NCT number NCT02860364
Other study ID # 20160408
Secondary ID
Status Recruiting
Phase N/A
First received
Last updated
Start date February 20, 2018
Est. completion date September 2025

Study information

Verified date February 2024
Source Ottawa Heart Institute Research Corporation
Contact Jehangir Appoo, MD
Phone 403-944-2515
Email jappoo@ucalgary.ca
Is FDA regulated No
Health authority
Study type Interventional

Clinical Trial Summary

Hypothermic circulatory arrest is an important surgical technique, allowing complex aortic surgeries to be performed safely. Hypothermic circulatory arrest provides protection to cerebral and visceral organs, but may result in longer cardiopulmonary bypass times during surgery, increased risks of bleeding, inflammation, and neuronal injury.
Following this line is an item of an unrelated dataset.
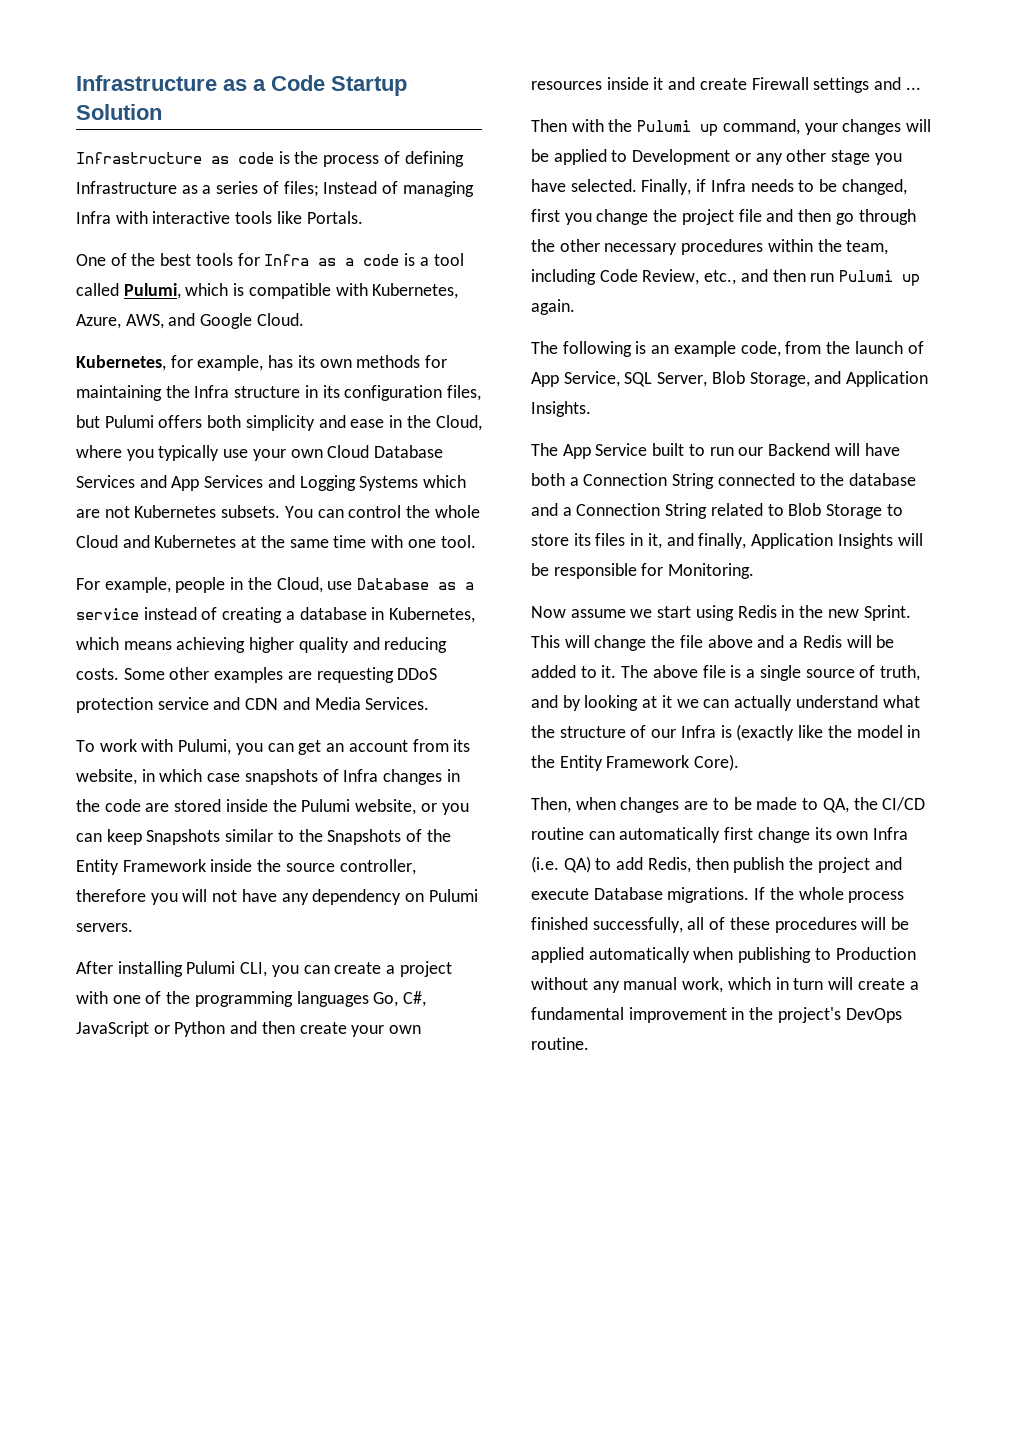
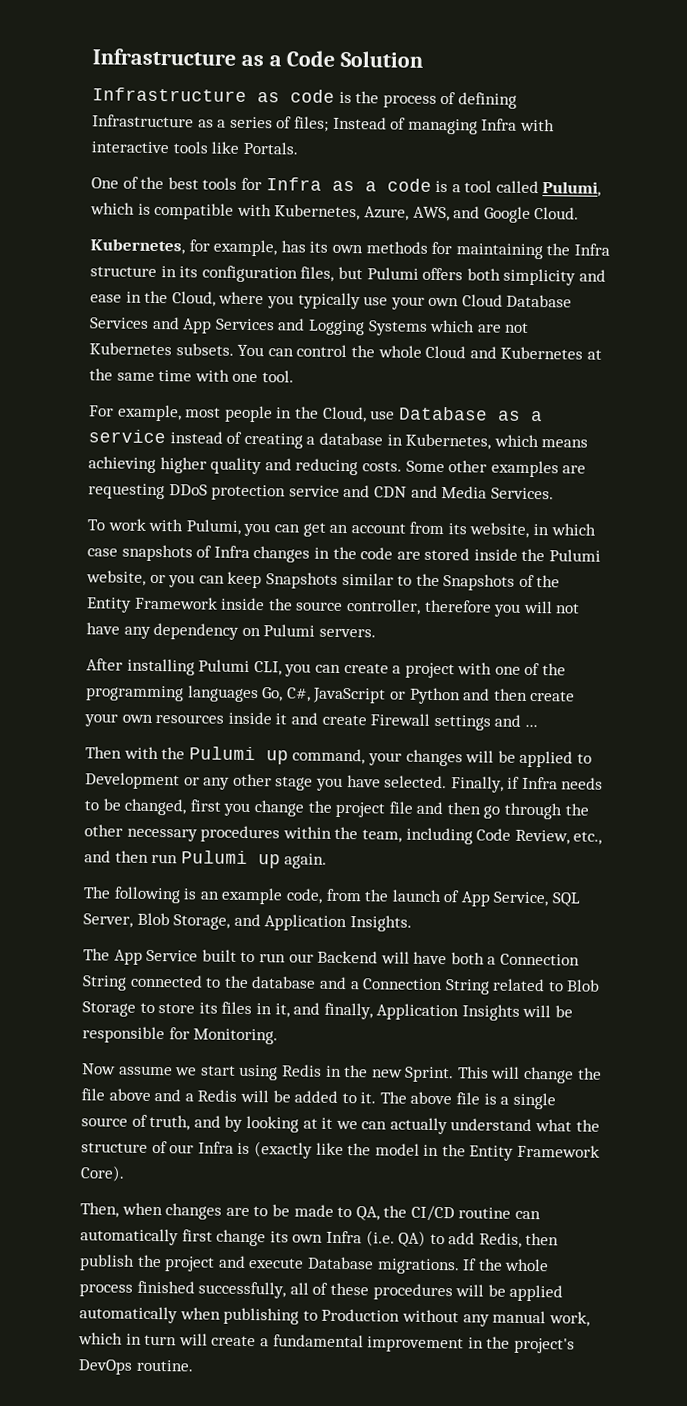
- Infrastructure as a Code Startup Solution
+ Infrastructure as a Code Solution
- For example, people in the Cloud, use Database as a service instead of creating a database in Kubernetes, which means achieving higher quality and reducing costs.
+ For example, most people in the Cloud, use Database as a service instead of creating a database in Kubernetes, which means achieving higher quality and reducing costs.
To manage these consequences, a trend towards warmer core body temperatures during circulatory arrest has emerged. This trial will randomize patients to either mild (32°C) or moderate (26°C) hypothermia during aortic hemiarch surgery to determine if mild hypothermia reduces the length of cardiopulmonary bypass time and other key measures of morbidity and mortality.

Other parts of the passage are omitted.